A travers le projet de Charte de l'investissement lancé par le roi du Maroc Mohammed VI en février 2022, le gouvernement vise à augmenter la part de l'investissement privé de 33 milliards de dollars d'ici 2035.  

Rabat mise également sur son Fonds d'investissement souverain Mohammed VI pour stimuler l'activité d'investissement en capital après avoir lancé cette année des fonds sectoriels qui seront gérés par des entreprises et fourniront environ deux milliards de dollars de financement pour les investissements jusqu'en 2029. 

Siège de la banque BMCI Group BNP Paribas à Casablanca, Maroc - PHOTO/ATALAYAR

Nezha Hayat, présidente de l'Autorité marocaine du marché des capitaux, a confirmé que le lancement du projet de marché à terme, qui fait partie des recommandations du nouveau modèle de développement, permettra d'insuffler un nouveau dynamisme au marché boursier.   

« Le marché des dérivés jouera un rôle plus important dans le développement de l'économie en raison du lancement de grands projets qui nécessitent la mobilisation de financements supplémentaires, au-delà des prêts traditionnels des banques et des dotations allouées par l'Etat et les entreprises », a-t-il expliqué.    

Ce marché fournira de nouveaux outils innovants qui permettront de se couvrir contre les risques, tout en développant la liquidité des outils au comptant, ce qui permettra d'attirer un plus grand nombre d'investisseurs et de renforcer la présence du marché financier marocain aux niveaux local, africain et international. 
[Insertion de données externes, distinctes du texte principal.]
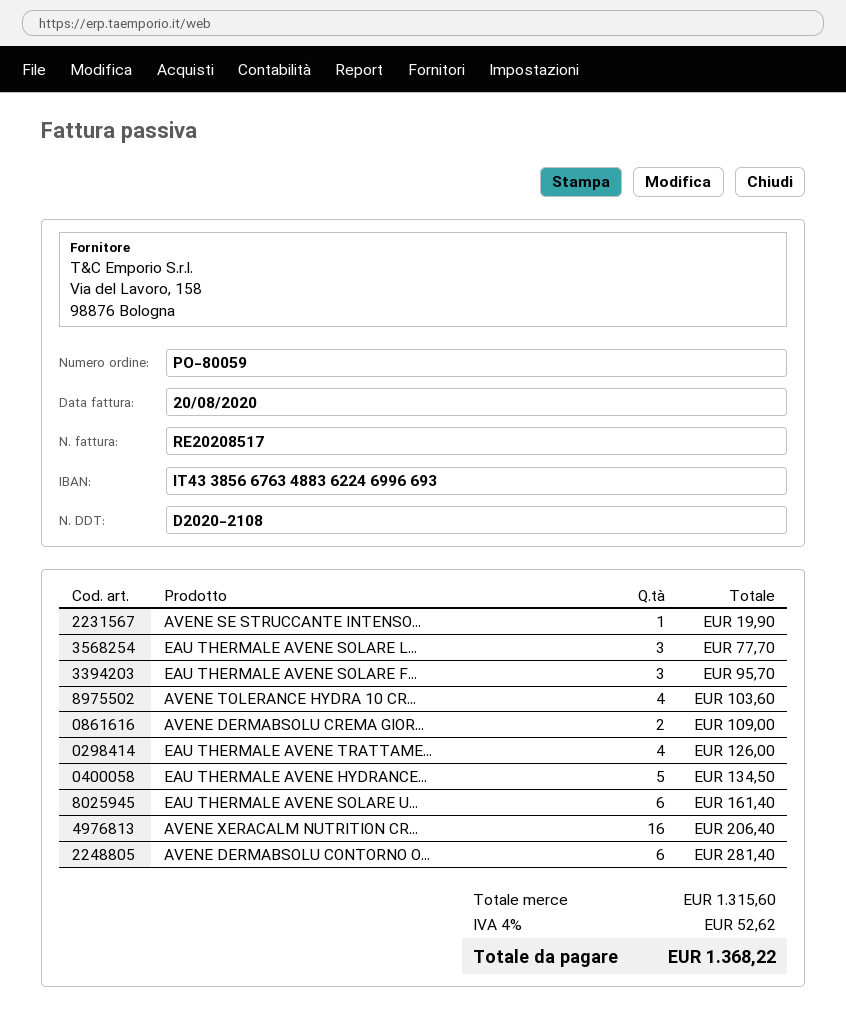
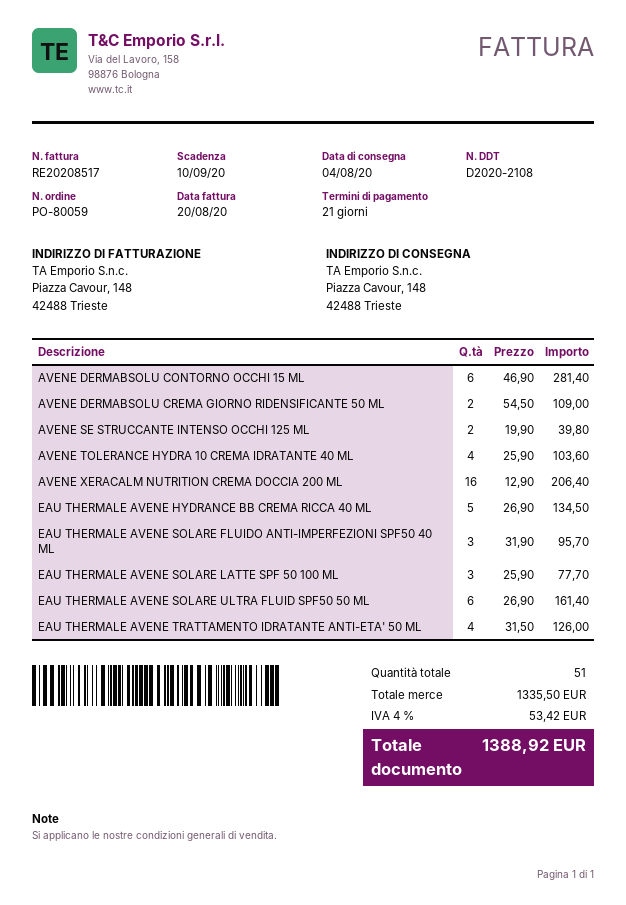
AVENE SE STRUCCANTE INTENSO...: 1 for 19.90 -> 2 for 39.80
subtotal: 1315.60 -> 1335.50
tax: 4% = 52.62 -> 4% = 53.42
total: 1368.22 -> 1388.92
Selon une étude menée par la Bourse avec la Société financière internationale de la Banque mondiale, la cotation des entreprises publiques a un impact positif en termes d'amélioration de la gouvernance et de réduction de la dépendance vis-à-vis de l'État pour le financement, tout en améliorant l'efficacité de leurs activités, contribuant ainsi à la croissance.